#### [Activity]
Exact copies are required of the lines from the line containing "[86,507,300,520] Selon le" through the final line of the listing, both included, and of no other lines.

▽

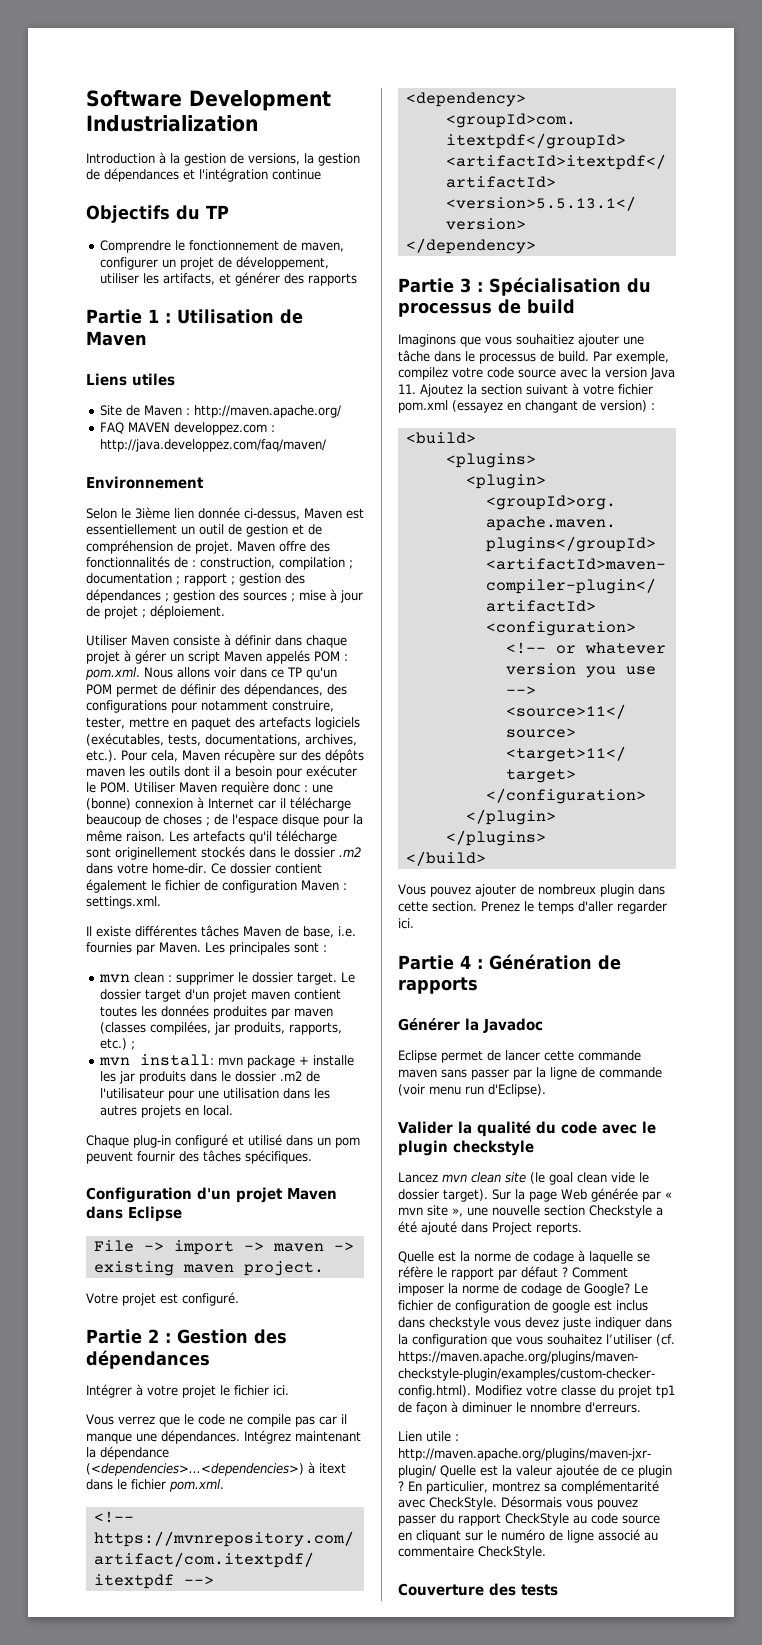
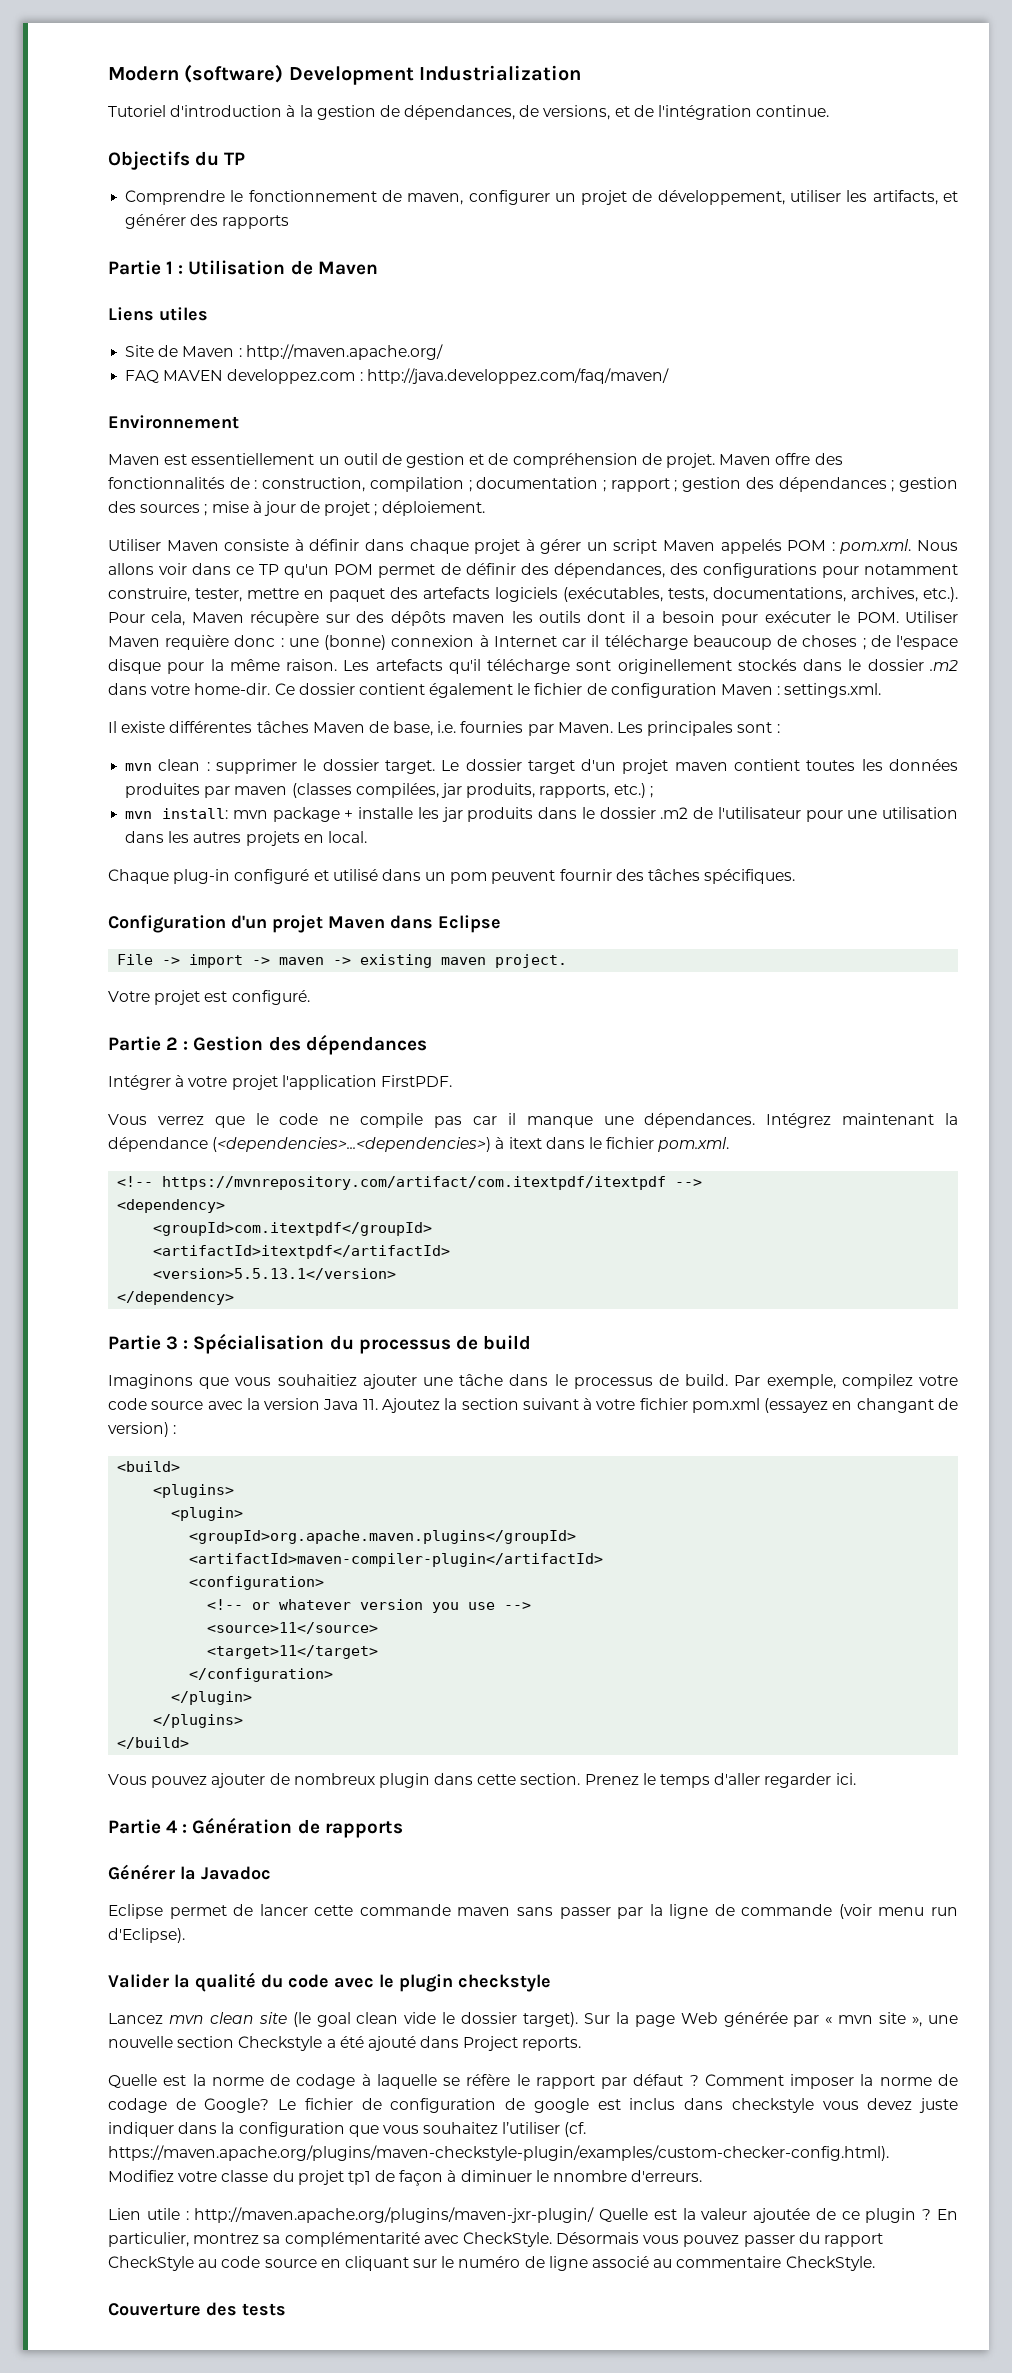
[86,90,182,107] Software -> [108,64,284,83] Modern (software)
[86,153,155,164] Introduction -> [108,105,283,117] Tutoriel d'introduction
[248,153,360,166] [86,168,321,182] versions, la gestion de dépendances et l'intégration continue -> [404,105,830,120] dépendances, de versions, et de l'intégration continue.
[86,507,300,520] Selon le 3ième lien donnée ci-dessus, -> (239, 422) none
[220,1385,289,1396] le fichier ici. -> [281,1075,452,1090] l'application FirstPDF.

△

#### [Task solution]
[86,507,300,520] Selon le 3ième lien donnée ci-dessus, -> (239, 422) none
[220,1385,289,1396] le fichier ici. -> [281,1075,452,1090] l'application FirstPDF.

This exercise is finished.